The NASA rover Opportunity made tracks on Saturday across the vast gray plain where it landed on Mars, driving down the front ramp of its landing pad until its three pairs of wheels touched the planet's surface.
The rover then aimed its onboard cameras for a last look back at the spacecraft that cushioned its crash landing on the Meridiani Planum near the planet's equator seven days ago.
PHOTO: EPA
Opportunity's 3m jaunt at 12:30am marks the first time that two mobile robots have simultaneously explored another planet. Opportunity's twin, Spirit, landed on the other side of Mars on Jan. 3 and began exploring the massive Gusev Crater for signs of ancient water 12 days later.
A crowd of engineers and scientists -- some fresh off 12-hour shifts piloting Spirit -- whooped and clapped as the images confirming Opportunity's successful egress reached them at NASA's Jet Propulsion Laboratory in Pasadena at 3:01am via the Mars orbiter Odyssey.
"We're two for two! One dozen wheels on the soil," flight director Chris Lewicki announced to the packed control room.

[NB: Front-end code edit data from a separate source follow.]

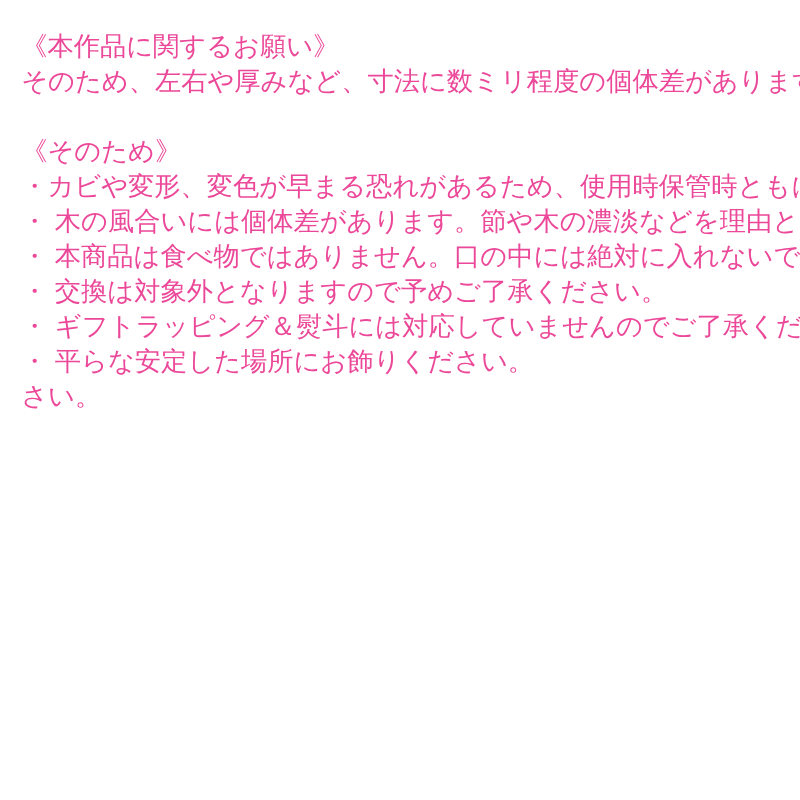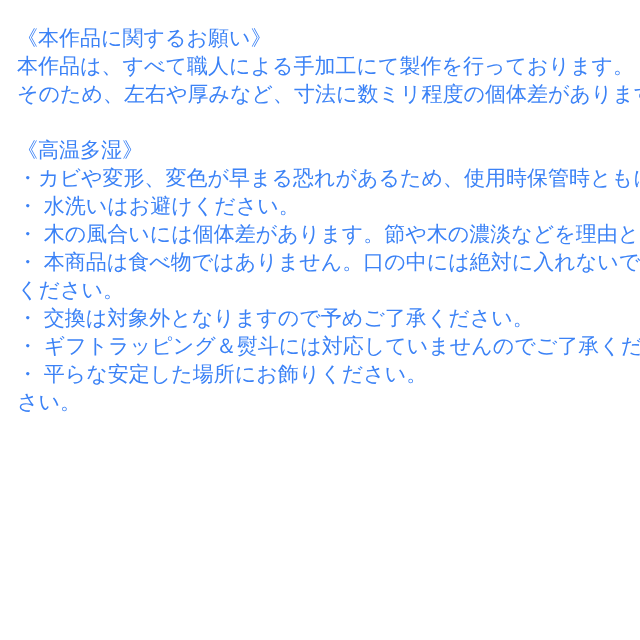--- a/index.html
+++ b/index.html
@@ -34,7 +34,7 @@
 </head>
 <body style="background: rgb(255, 255, 255);">
 
-<div class="page" style="color: #3b82f6;">
+<div class="page" style="color: #ec4899;">
 
   <section>
     <div class="line">《本作品に関するお願い》</div>

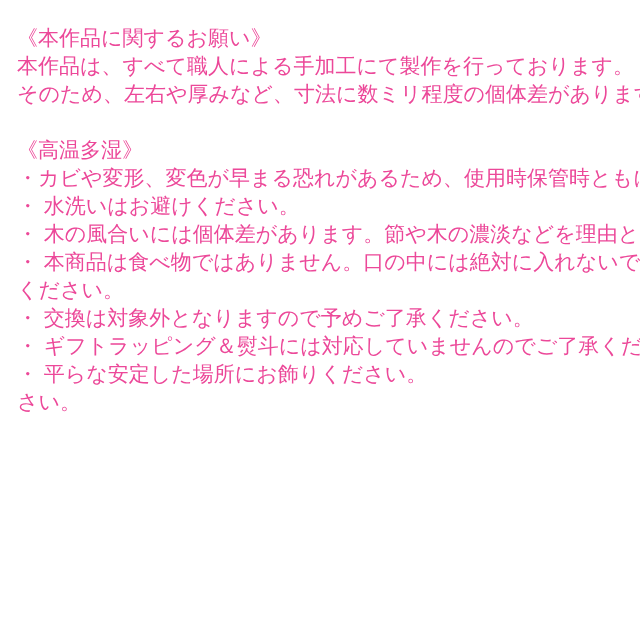--- a/index.html
+++ b/index.html
@@ -38,7 +38,6 @@
 
   <section>
     <div class="line">《本作品に関するお願い》</div>
-    <div class="line">本作品は、すべて職人による手加工にて製作を行っております。</div>
     <div class="line">そのため、左右や厚みなど、寸法に数ミリ程度の個体差があります。</div>
   </section>
 

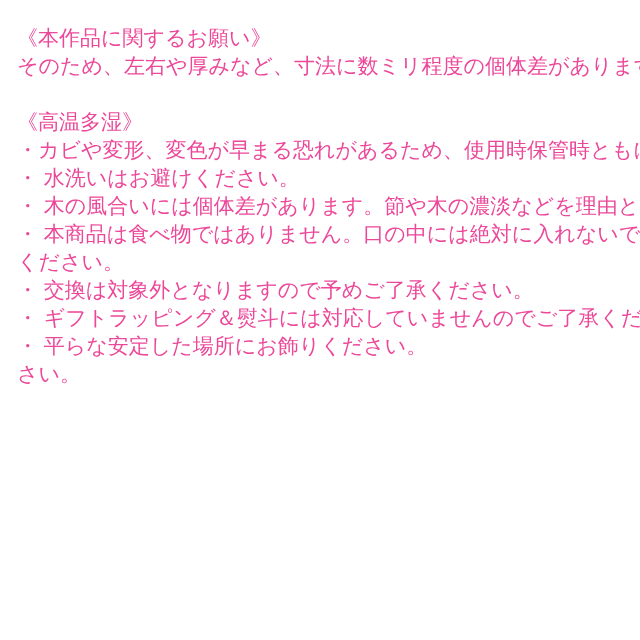--- a/index.html
+++ b/index.html
@@ -44,7 +44,7 @@
   <div class="section-gap"></div>
 
   <section>
-    <div class="line">《高温多湿》</div>
+    <div class="line">《そのため》</div>
     <div class="line">・カビや変形、変色が早まる恐れがあるため、使用時保管時ともに、</div>
     <div class="line">・ 水洗いはお避けください。</div>
     <div class="line">・ 木の風合いには個体差があります。節や木の濃淡などを理由と</div>

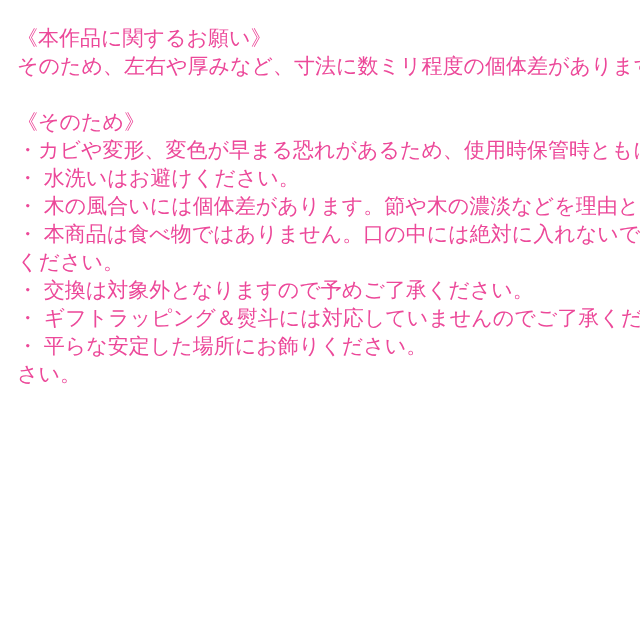--- a/index.html
+++ b/index.html
@@ -46,7 +46,6 @@
   <section>
     <div class="line">《そのため》</div>
     <div class="line">・カビや変形、変色が早まる恐れがあるため、使用時保管時ともに、</div>
-    <div class="line">・ 水洗いはお避けください。</div>
     <div class="line">・ 木の風合いには個体差があります。節や木の濃淡などを理由と</div>
     <div class="line">・ 本商品は食べ物ではありません。口の中には絶対に入れないで</div>
     <div class="line">ください。</div>

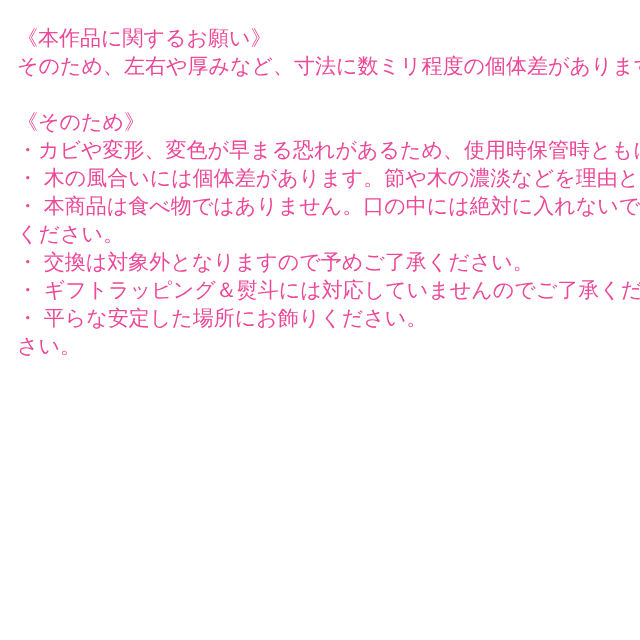--- a/index.html
+++ b/index.html
@@ -48,7 +48,6 @@
     <div class="line">・カビや変形、変色が早まる恐れがあるため、使用時保管時ともに、</div>
     <div class="line">・ 木の風合いには個体差があります。節や木の濃淡などを理由と</div>
     <div class="line">・ 本商品は食べ物ではありません。口の中には絶対に入れないで</div>
-    <div class="line">ください。</div>
     <div class="line">・ 交換は対象外となりますので予めご了承ください。</div>
     <div class="line">・ ギフトラッピング＆熨斗には対応していませんのでご了承くだ</div>
     <div class="line">・ 平らな安定した場所にお飾りください。</div>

The photos taken by the rover's hazard and navigation cameras showed two straight, rough tracks in the powdery surface leading away from the empty lander.
"That was probably the scariest part of the drive we're going to have on Mars," mission manager James Erickson said.
The next couple of martian days, or sols, will be devoted to calibrating the scientific instruments on Opportunity's robotic arm, which the rover will then use to test and photograph the soil in the small crater where it landed.
Yesterday Spirit was expected to resume scientific duties that were interrupted on Jan. 22 when the rover's computer memory malfunctioned and it stopped communicating with NASA.
Software engineers on Friday apparently solved the rover's problems by deleting a large number of files from its flash memory, which may have become overloaded, and rebooting it.
The rover was poised with its robotic arm extended, preparing to grind the surface of a football-shaped rock nicknamed Adirondack, when it froze. Over the next few days, Spirit is expected to complete its examination of Adirondack, which data showed is a volcanic basaltic rock of a type common on Earth.
Scientists said Spirit then will make its way toward a crater nicknamed Bonneville about 250m away, taking time to investigate two nearby whitish rocks dubbed Cake and Blanco.